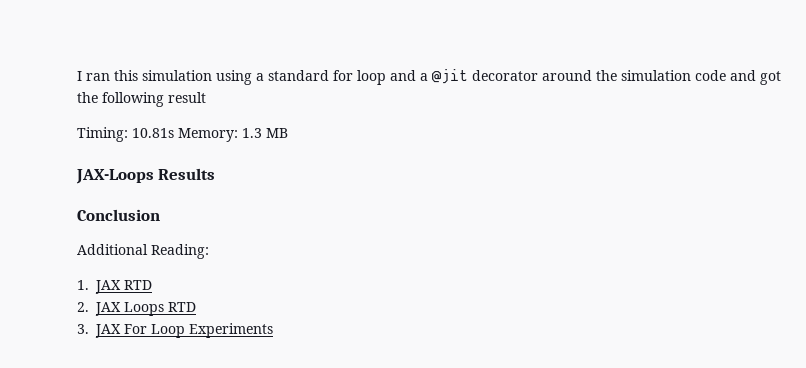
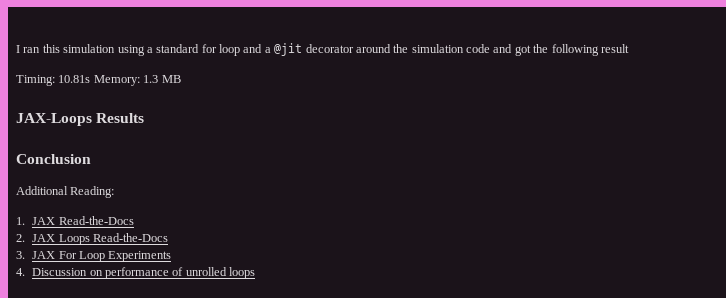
[124,280,152,290] RTD -> [58,216,134,225] Read-the-Docs
[168,302,196,312] RTD -> [93,233,169,242] Read-the-Docs
(273, 330) none -> [16,267,256,279] // 4. Discussion on performance of unrolled loops

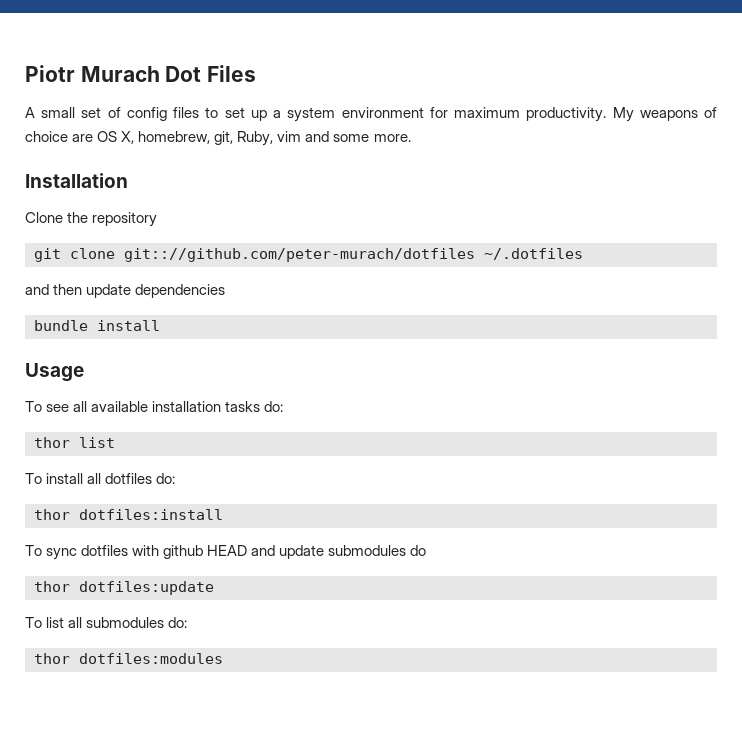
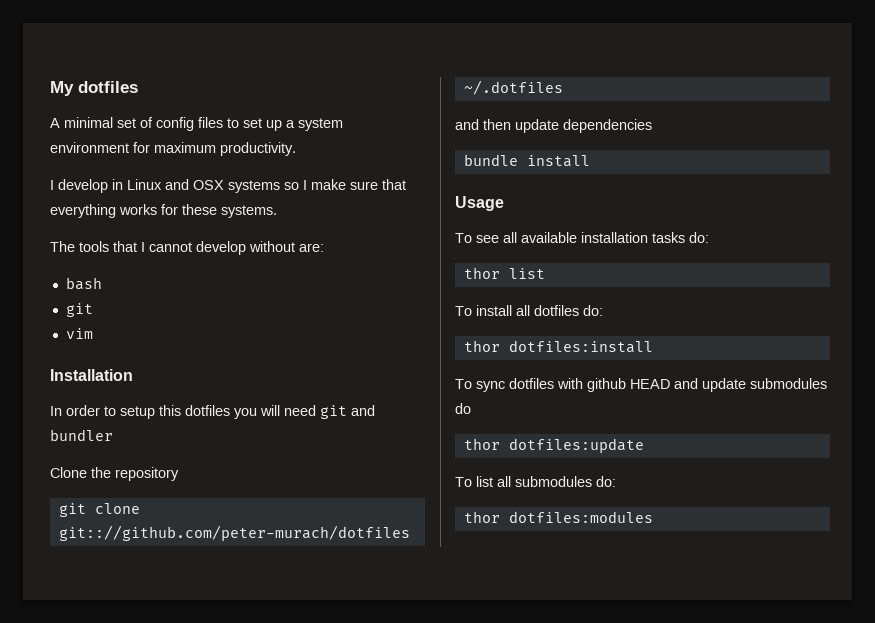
[25,65,257,82] Piotr Murach Dot Files -> [50,81,138,96] My dotfiles
[41,107,76,118] small -> [64,117,113,128] minimal
[612,107,718,122] [25,131,411,146] [25,173,128,188] My weapons of choice are OS X, homebrew, git, Ruby, vim and some more. // Installation -> [50,179,406,193] [50,204,277,218] [50,241,324,255] [65,277,102,290] [65,303,93,317] [65,328,93,339] [50,369,133,381] [50,405,375,419] [50,429,113,441] // I develop in Linux and OSX systems so I make sure that everything works for these systems. // The tools that I cannot develop without are: // bash // git // vim // Installation // In order to setup this dotfiles you will need git and bundler

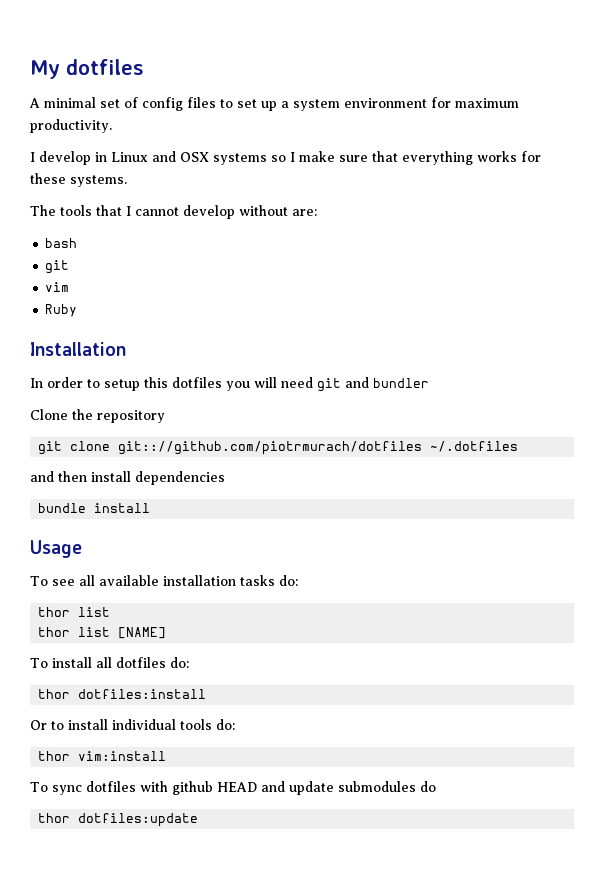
(93, 333) none -> [45,304,78,317] // Ruby
[58,525,410,541] git:://github.com/peter-murach/dotfiles -> [118,441,423,455] git:://github.com/piotrmurach/dotfiles
[515,119,559,133] update -> [91,471,131,482] install
(545, 273) none -> [38,627,167,639] // thor list [NAME]
(653, 346) none -> [30,719,235,730] [38,751,167,761] // Or to install individual tools do: // thor vim:install
[455,476,616,487] [463,511,653,523] // To list all submodules do: // thor dotfiles:modules -> (199, 820) none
════════
◆ **Task prompt**:
From the data above, give the number of lines that hold "thor", without anything else.

◆ **Exercise result**:
3